Segment Start: Given data

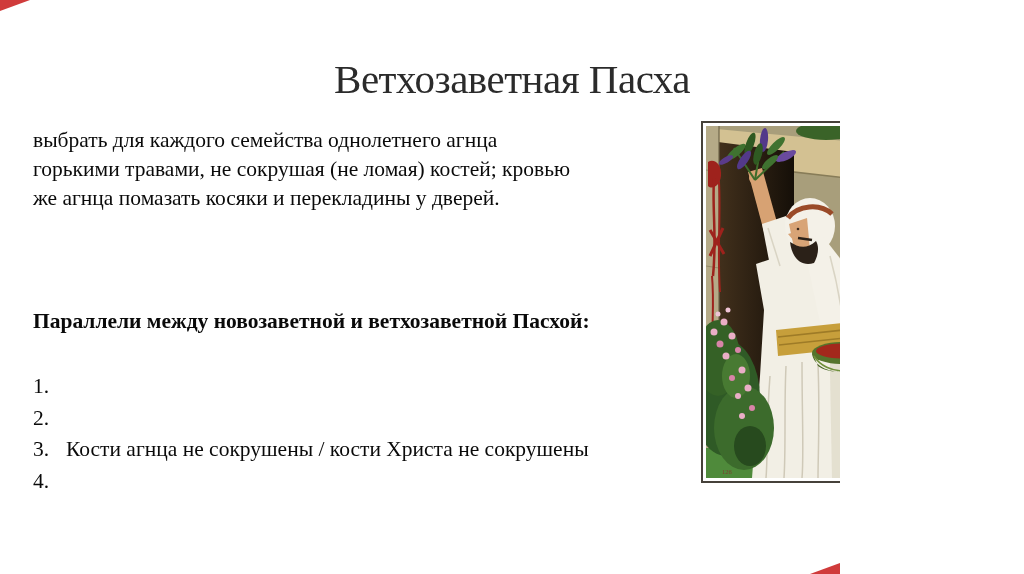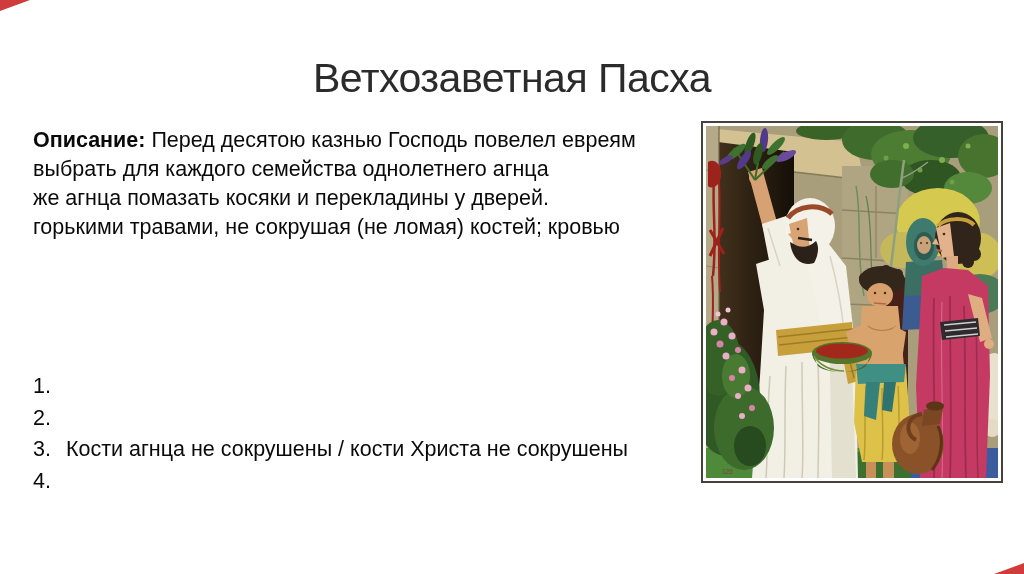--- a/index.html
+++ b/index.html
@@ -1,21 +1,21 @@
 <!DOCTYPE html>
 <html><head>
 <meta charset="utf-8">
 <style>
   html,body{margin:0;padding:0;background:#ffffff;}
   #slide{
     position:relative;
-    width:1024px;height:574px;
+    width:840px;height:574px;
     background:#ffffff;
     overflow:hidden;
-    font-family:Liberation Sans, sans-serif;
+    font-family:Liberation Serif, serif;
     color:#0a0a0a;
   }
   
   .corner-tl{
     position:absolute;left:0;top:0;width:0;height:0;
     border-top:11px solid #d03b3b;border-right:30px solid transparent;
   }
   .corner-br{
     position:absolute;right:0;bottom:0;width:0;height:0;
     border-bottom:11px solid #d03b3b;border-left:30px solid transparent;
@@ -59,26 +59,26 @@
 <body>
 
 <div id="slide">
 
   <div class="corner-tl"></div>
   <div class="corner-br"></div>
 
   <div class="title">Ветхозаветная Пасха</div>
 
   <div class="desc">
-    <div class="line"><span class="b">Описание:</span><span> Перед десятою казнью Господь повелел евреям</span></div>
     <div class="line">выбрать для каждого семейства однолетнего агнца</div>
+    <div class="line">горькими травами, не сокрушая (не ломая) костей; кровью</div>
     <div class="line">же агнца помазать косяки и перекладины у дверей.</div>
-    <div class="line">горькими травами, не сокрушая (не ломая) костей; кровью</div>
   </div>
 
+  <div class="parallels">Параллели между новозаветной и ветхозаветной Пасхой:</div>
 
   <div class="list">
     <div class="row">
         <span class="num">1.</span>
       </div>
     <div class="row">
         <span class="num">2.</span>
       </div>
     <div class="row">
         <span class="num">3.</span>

Segment End: Given data
Segment Start: Given data

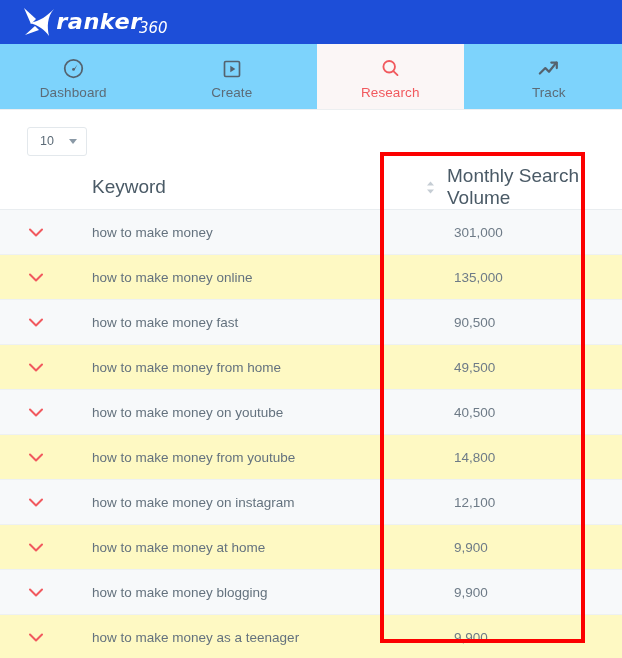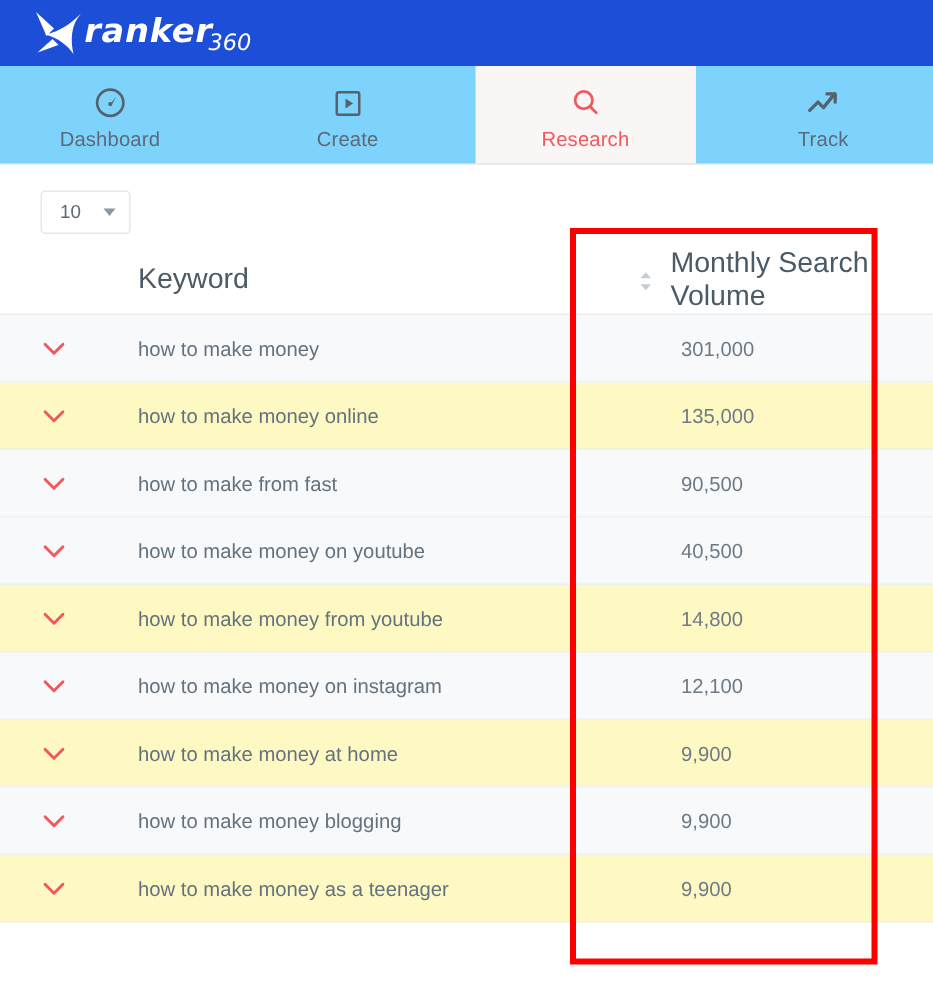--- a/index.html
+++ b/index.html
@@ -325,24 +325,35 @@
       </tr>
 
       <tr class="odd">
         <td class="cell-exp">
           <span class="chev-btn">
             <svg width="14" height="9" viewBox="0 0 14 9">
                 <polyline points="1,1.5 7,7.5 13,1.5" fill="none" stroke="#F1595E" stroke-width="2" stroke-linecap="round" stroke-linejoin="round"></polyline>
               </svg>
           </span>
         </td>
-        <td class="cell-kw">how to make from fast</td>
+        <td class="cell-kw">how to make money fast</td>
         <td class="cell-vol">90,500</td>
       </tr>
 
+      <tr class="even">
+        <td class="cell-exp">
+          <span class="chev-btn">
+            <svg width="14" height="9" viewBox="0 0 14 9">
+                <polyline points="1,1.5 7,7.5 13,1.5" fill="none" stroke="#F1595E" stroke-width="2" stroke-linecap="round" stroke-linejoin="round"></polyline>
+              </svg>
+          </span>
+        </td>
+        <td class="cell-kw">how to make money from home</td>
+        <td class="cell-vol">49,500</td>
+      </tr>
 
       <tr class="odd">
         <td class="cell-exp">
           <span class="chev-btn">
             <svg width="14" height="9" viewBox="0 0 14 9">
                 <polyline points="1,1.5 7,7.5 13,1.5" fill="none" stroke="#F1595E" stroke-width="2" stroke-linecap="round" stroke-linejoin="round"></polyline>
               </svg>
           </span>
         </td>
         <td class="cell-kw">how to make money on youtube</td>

Segment End: Given data

__Problem requirements__. I would like you to report every line in the listing above that contains "right".

__Exercise result__.
     border-top:11px solid #d03b3b;border-right:30px solid transparent;
     position:absolute;right:0;bottom:0;width:0;height:0;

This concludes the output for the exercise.